In this bimonthly feature, HPCwire highlights newly published research in the high-performance computing community and related domains. From parallel programming to exascale to quantum computing, the details are here.
Evaluating the water and air cooling systems of the K computer
Eight years ago, the RIKEN Advanced Institute for Computational Science’s K supercomputer debuted Top500 list as the world’s most powerful publicly ranked supercomputer. Now, it’s been decommissioned, with some of its subsystems (power supply, and water/air cooling) slated for use in RIKEN’s next supercomputer, Fugaku. This paper, written by a team from RIKEN and Kobe University, evaluates the cooling systems of the K supercomputer with a focus on the possible benefits of low water and air temperatures. The authors expect that the study will be useful in Fugaku’s planning process.
Authors: Jorji Nonaka, Keiji Yamamoto, Akiyoshi Kuroda, Toshiyuki Tsukamoto, Kazuki Koiso and Naohisa Sakamoto.
Studying the natural gas market using HPC
With natural gas quickly emerging as a dominant global fuel, understanding the dynamics of its market is more critical than ever. In this paper, a team from the Melentiev Energy Systems Institute and the Matrosov Institute for System Dynamics and Control Theory in Russia propose a new model for natural gas market simulation. They run the scalable application in a heterogeneous distributed computing framework, increasing the number of runs and their accuracy relative to prior methods.
Authors: V. I. Zorkalzev, A. V. Edelev, S. M. Perzhabinsky, I. A. Sidorov and A. G. Feoktistov.
Facing challenges in fluid flow simulations under exascale
This author, from the Indian Institute of Technology Kanpur, discusses the challenges in porting hydrodynamic codes to exascale systems, including the “complexities of finite difference method, pseudospectral method, and Fast Fourier Transform (FFT).” The author suggests that finite difference and finite volume codes scale well, making them likely candidates for use in exascale systems.
Author: Mahendra K. Verma
Learning to learn for neuroscience on HPC
“The simulation of biological neural networks (BNN) is essential neuroscience,” write these authors (a team from the Jülich Supercomputing Center). In this paper, they discuss the computational models that allow them to decompose, analyze and understand the brain’s structure and activity – models, they say, that are largely advanced by “learning-to-learn” or meta-learning methods. They describe an implementation of learning-to-learn on HPC, demonstrating performance improvements.

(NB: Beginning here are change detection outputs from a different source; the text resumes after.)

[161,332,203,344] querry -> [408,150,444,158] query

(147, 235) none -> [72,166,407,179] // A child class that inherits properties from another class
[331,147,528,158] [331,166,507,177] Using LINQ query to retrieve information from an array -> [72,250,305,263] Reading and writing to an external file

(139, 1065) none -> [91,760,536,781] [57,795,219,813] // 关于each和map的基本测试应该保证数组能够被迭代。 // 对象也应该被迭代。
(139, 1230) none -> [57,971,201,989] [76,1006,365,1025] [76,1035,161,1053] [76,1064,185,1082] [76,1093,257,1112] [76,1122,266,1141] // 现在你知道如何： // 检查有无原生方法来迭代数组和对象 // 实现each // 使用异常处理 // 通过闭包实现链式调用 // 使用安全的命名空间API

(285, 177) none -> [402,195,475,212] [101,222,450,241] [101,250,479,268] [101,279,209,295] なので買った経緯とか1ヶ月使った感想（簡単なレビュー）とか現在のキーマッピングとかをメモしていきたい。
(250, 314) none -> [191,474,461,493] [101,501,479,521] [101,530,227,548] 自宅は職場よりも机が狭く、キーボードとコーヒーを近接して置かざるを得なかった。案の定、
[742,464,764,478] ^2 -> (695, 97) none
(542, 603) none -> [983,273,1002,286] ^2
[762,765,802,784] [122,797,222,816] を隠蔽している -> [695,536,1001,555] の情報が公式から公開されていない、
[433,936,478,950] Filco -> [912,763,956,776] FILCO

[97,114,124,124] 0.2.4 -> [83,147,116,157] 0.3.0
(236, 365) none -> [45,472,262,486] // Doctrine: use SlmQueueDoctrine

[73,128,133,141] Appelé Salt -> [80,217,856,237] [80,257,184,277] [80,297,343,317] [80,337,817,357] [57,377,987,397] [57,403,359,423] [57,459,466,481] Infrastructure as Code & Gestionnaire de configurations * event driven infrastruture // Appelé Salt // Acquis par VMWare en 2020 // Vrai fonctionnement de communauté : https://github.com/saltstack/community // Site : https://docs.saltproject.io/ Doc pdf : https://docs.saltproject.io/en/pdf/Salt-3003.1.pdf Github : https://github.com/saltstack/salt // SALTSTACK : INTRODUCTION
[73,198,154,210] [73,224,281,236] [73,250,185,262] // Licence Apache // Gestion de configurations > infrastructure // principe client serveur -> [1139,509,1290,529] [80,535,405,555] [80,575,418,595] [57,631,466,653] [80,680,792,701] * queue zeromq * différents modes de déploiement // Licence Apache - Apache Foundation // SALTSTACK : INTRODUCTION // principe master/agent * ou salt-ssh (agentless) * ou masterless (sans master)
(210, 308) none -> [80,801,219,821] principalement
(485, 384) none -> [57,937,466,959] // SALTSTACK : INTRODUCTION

Authors: S. Diaz, W. Klijn, A. Peyser, A. Subramoney, W. Maas, G. Visconti and M. Herty.
Assessing performance portability across diverse computer architectures
In contrast to previous studies of performance portability, which typically assessed one application, these authors — a team from the University of Bristol — “explore the wider landscape of performance portability” by evaluating a number of applications using rigorous performance portability metrics. They present their results, which span 12 computer architectures, including six server CPUs (from five vendors), five GPUs (from two vendors) and one vector architecture.
Authors: Tom Deakin, Simon McIntosh-Smith, James Price, Andrei Poenaru, Patrick Atkinson, Codrin Popa and Justin Salmon.
Fostering precision agriculture and livestock farming using HPC
A third of global food production is lost or wasted every year – nearly a trillion dollars thrown away. These authors, hailing from Greece, Cyrpus, France, Serbia and Belgium, discuss precision agriculture and precision livestock farming, data-driven approaches which aim to reduce those inefficiencies. They introduce CYBELE, a platform for integrating vast amounts of farm sensor data and analyzing that data using large-scale HPC infrastructures.
Authors: Konstantinos Perakis, Fenareti Lampathaki, Konstatinos Nikas, Yiannis Georgiou, Oskar Marko and Jarissa Maselyne.
Harnessing HPC capabilities for large-scale geospatial modeling using R
Large-scale simulations and parallel computing techniques are becoming more commonplace in many Gaussian process applications. This paper, by a team from the King Abdullah University of Science and Technology (KAUST), presents “ExaGeoStatR,” a package for large-scale geostatistics in R. They assess ExaGeoStatR’s accuracy and performance using both synthetic datasets and a real-world sea surface temperature dataset.
Authors: Sameh Abdulah, Yuxiao Li, Jian Cao, Hatem Ltaief, David E. Keyes, Marc G. Genton and Ying Sun.